Repeat the records word for word, excluding any picture.

(DATASET begins)

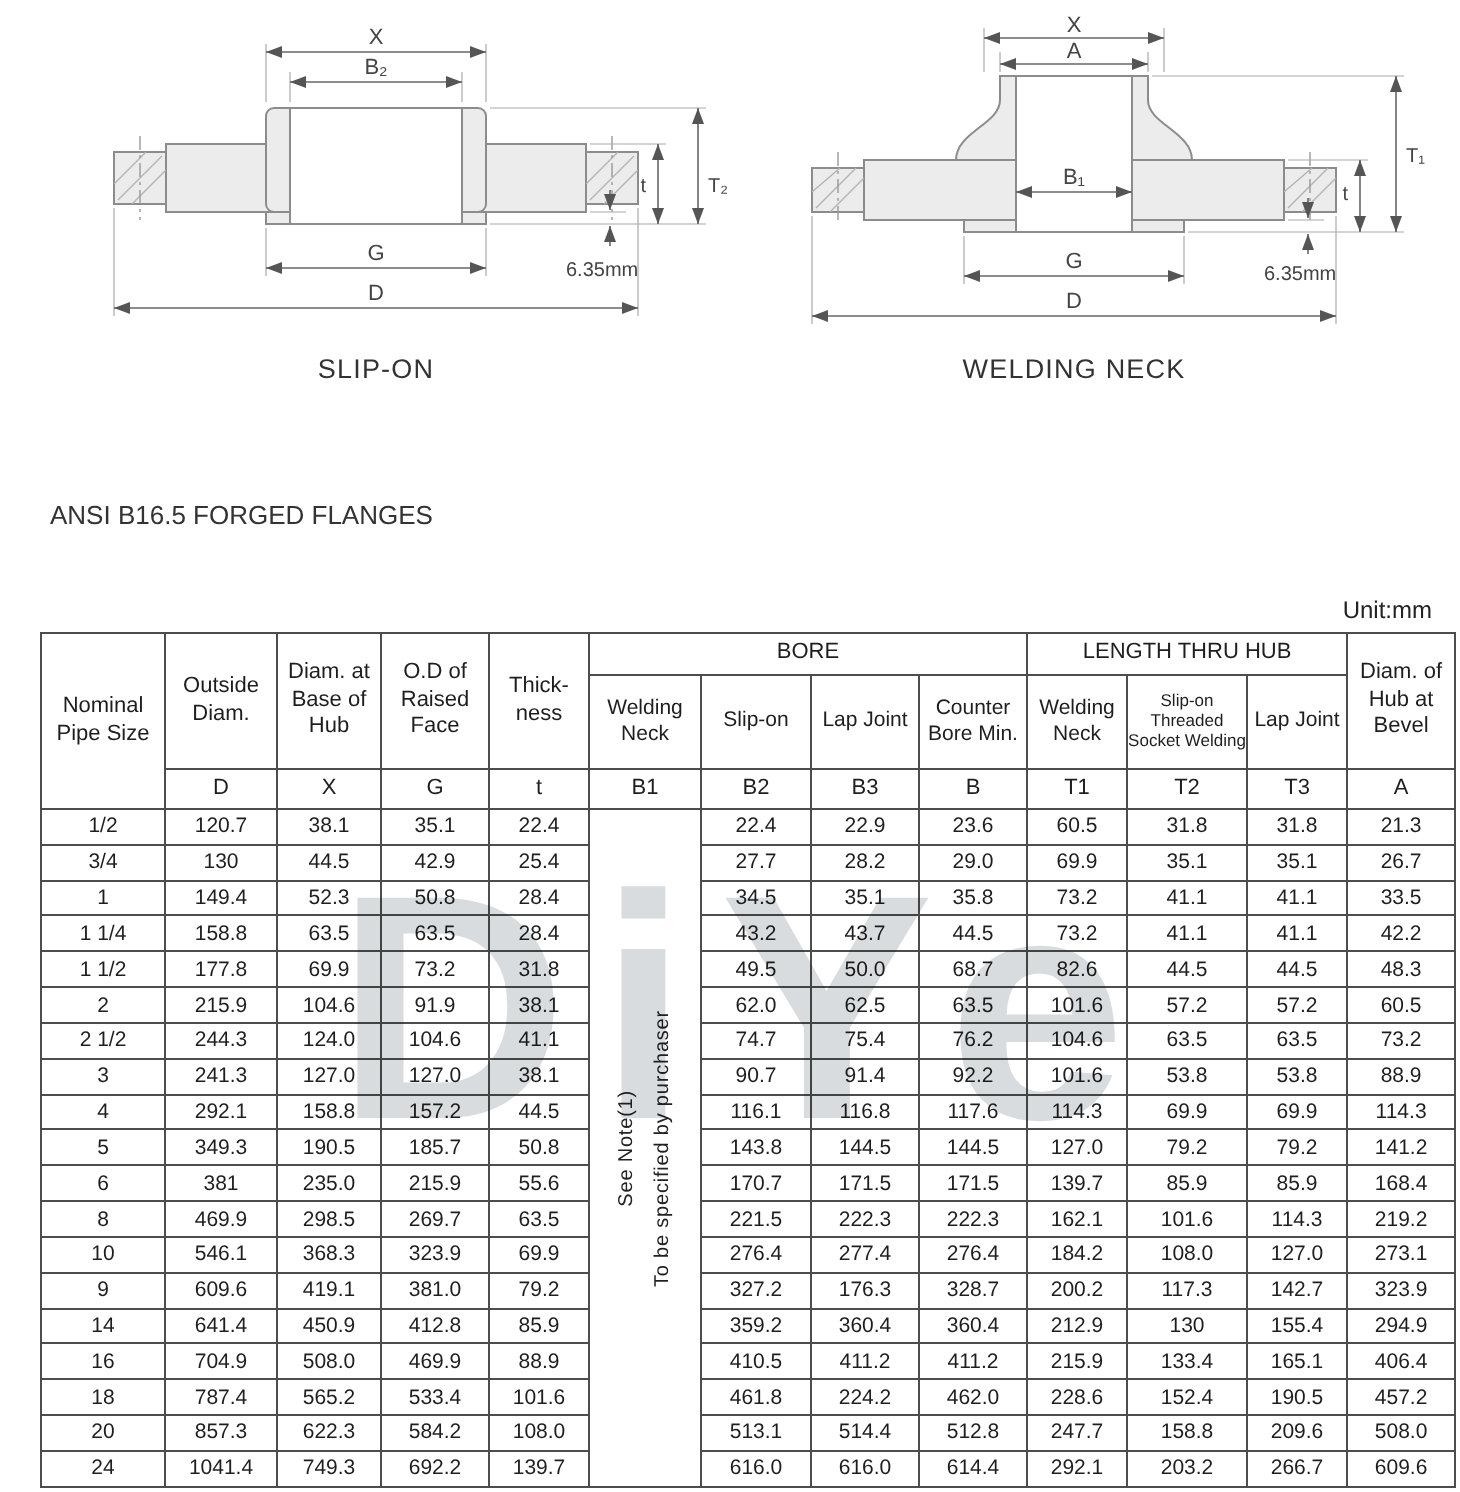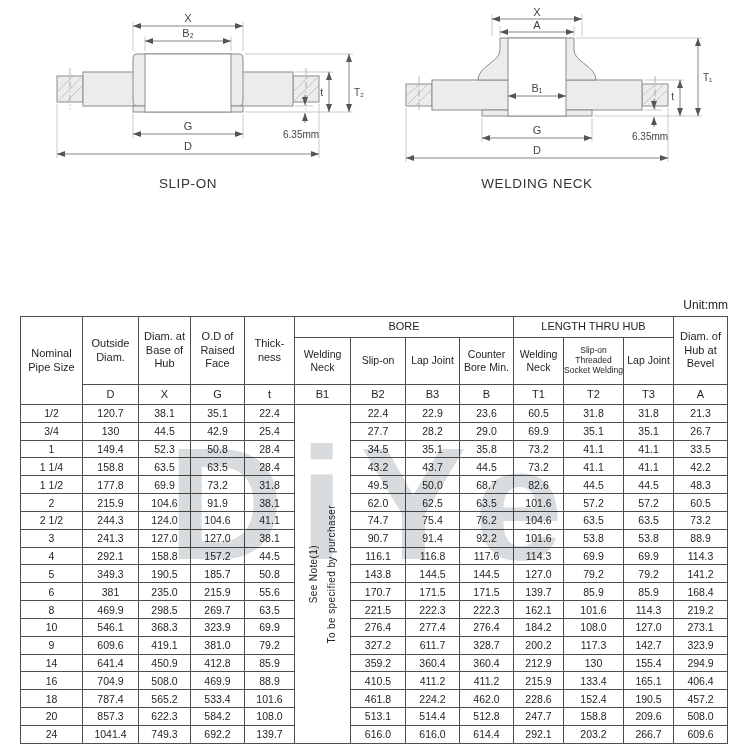"ANSI B16.5 FORGED FLANGES" div.subtitle { html: none -> <div>ANSI B16.5 FORGED FLANGES</div> }
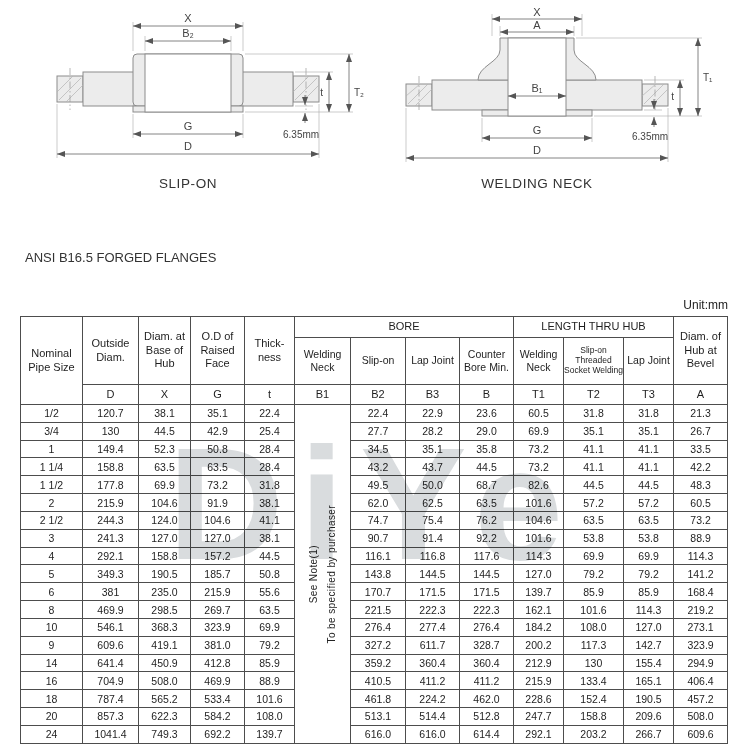"Unit:mm" .unit { left: 12px -> 0 }
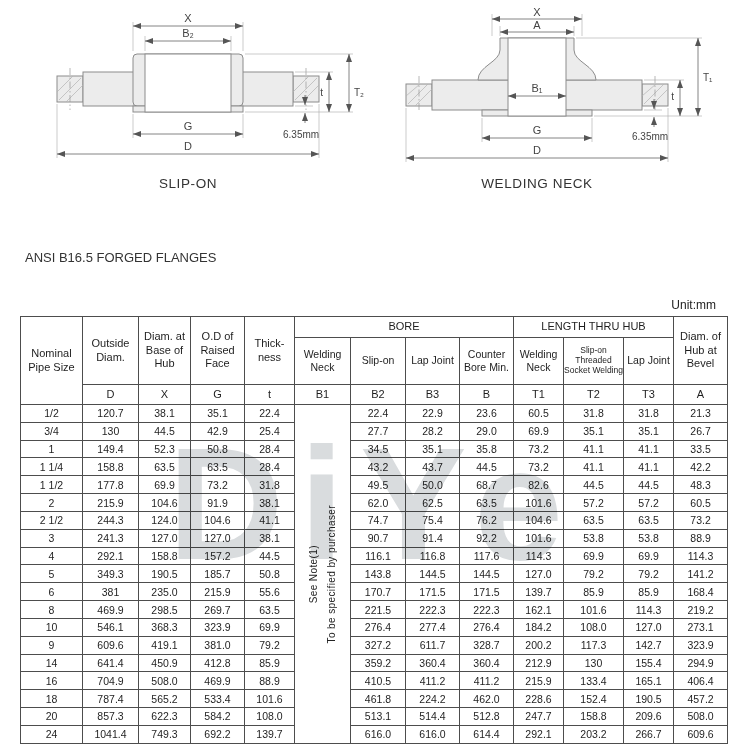"611.7" td { text: 611.7 -> 176.3 }
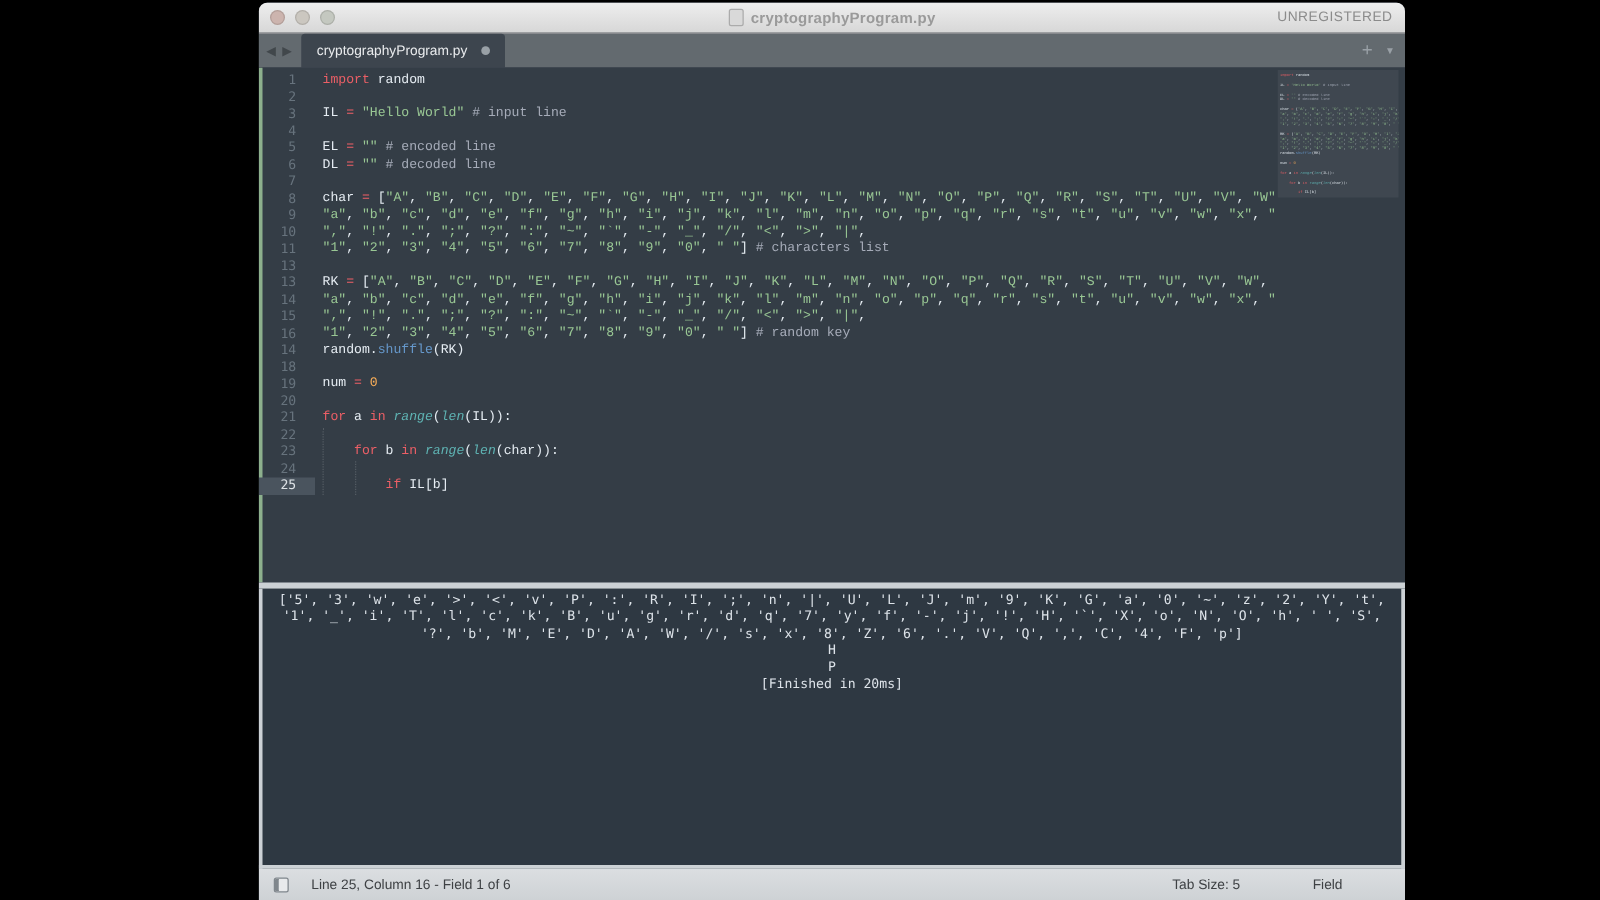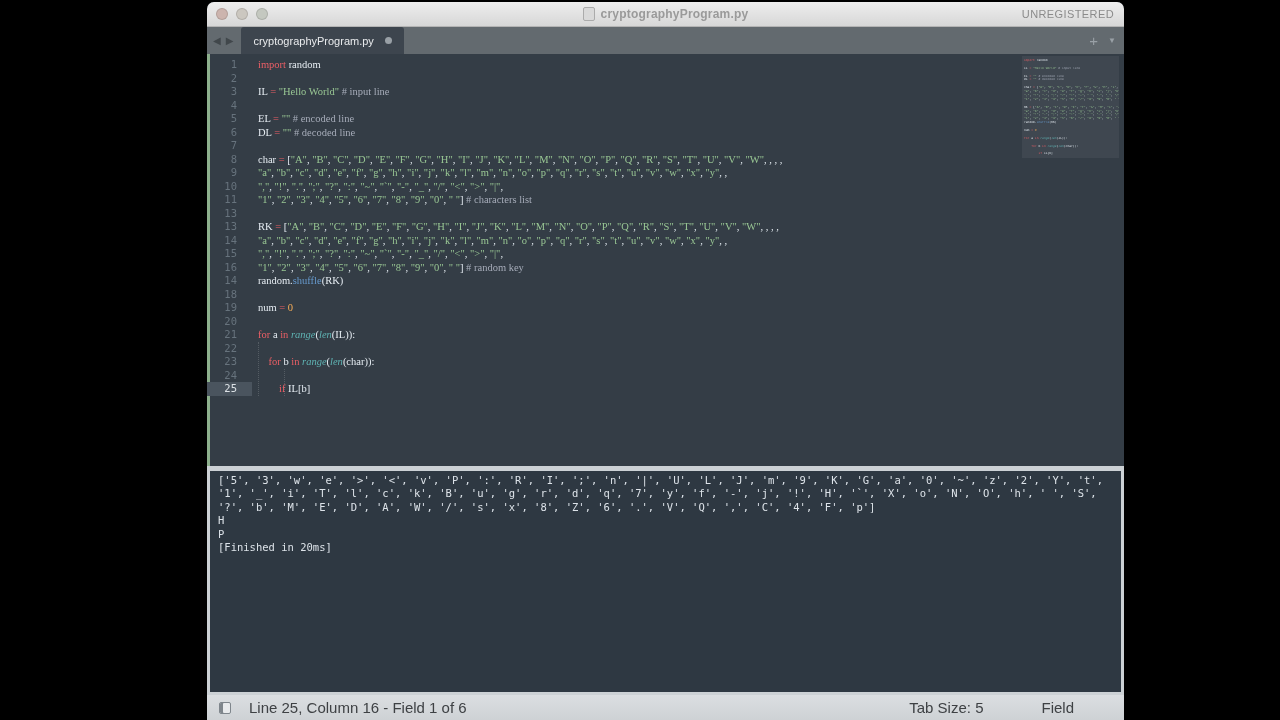"import random" .code { font-family: Liberation Serif, serif -> Liberation Mono, monospace }
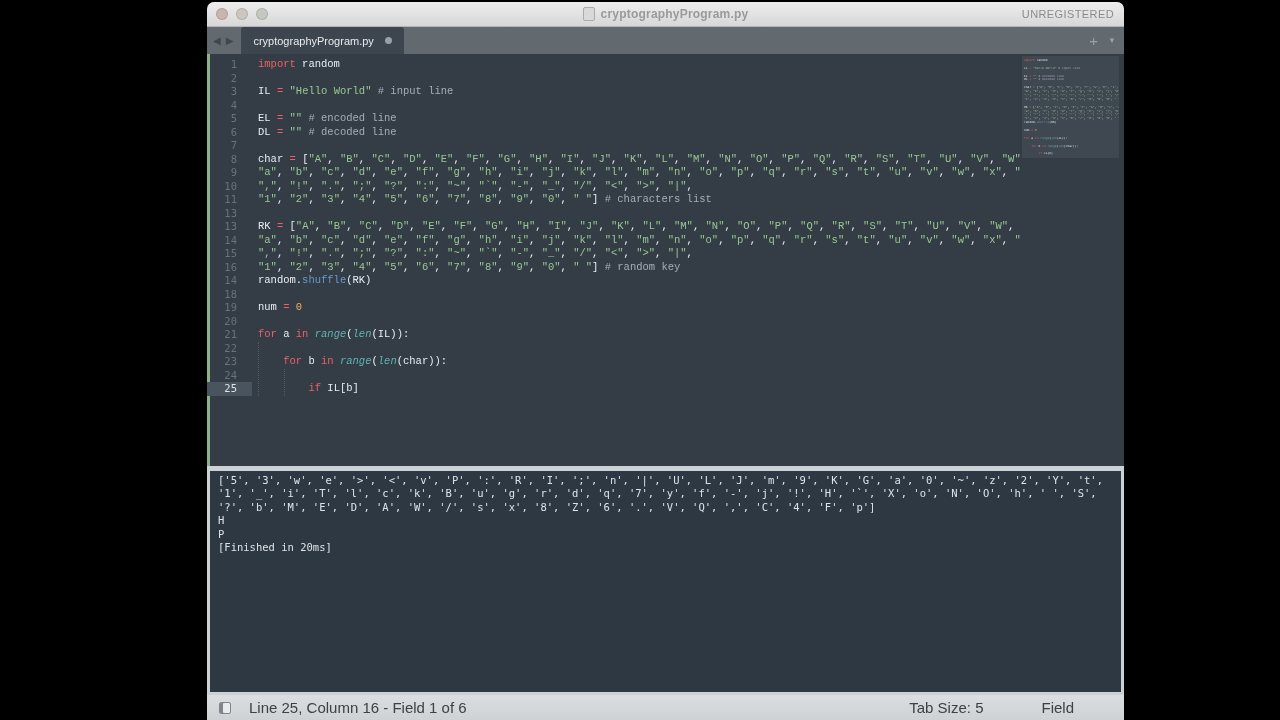"['5', '3', 'w', 'e', '>'," #console-lines { text-align: none -> center }
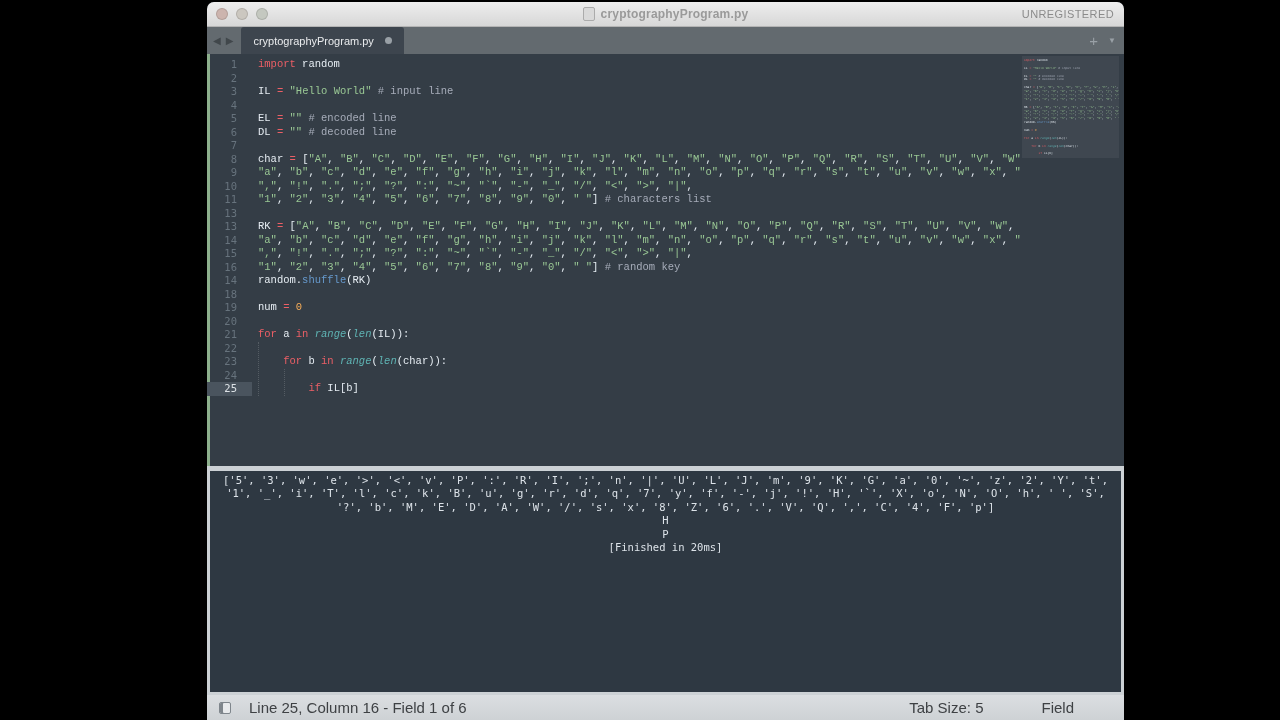"Line 25, Column 16 -" .statusbar { font-size: 15px -> 11px }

(DATASET ends)

PROBLEM SOLUTION.
"ANSI B16.5 FORGED FLANGES" div.subtitle { html: none -> <div>ANSI B16.5 FORGED FLANGES</div> }
"Unit:mm" .unit { left: 12px -> 0 }
"611.7" td { text: 611.7 -> 176.3 }
"import random" .code { font-family: Liberation Serif, serif -> Liberation Mono, monospace }
"['5', '3', 'w', 'e', '>'," #console-lines { text-align: none -> center }
"Line 25, Column 16 -" .statusbar { font-size: 15px -> 11px }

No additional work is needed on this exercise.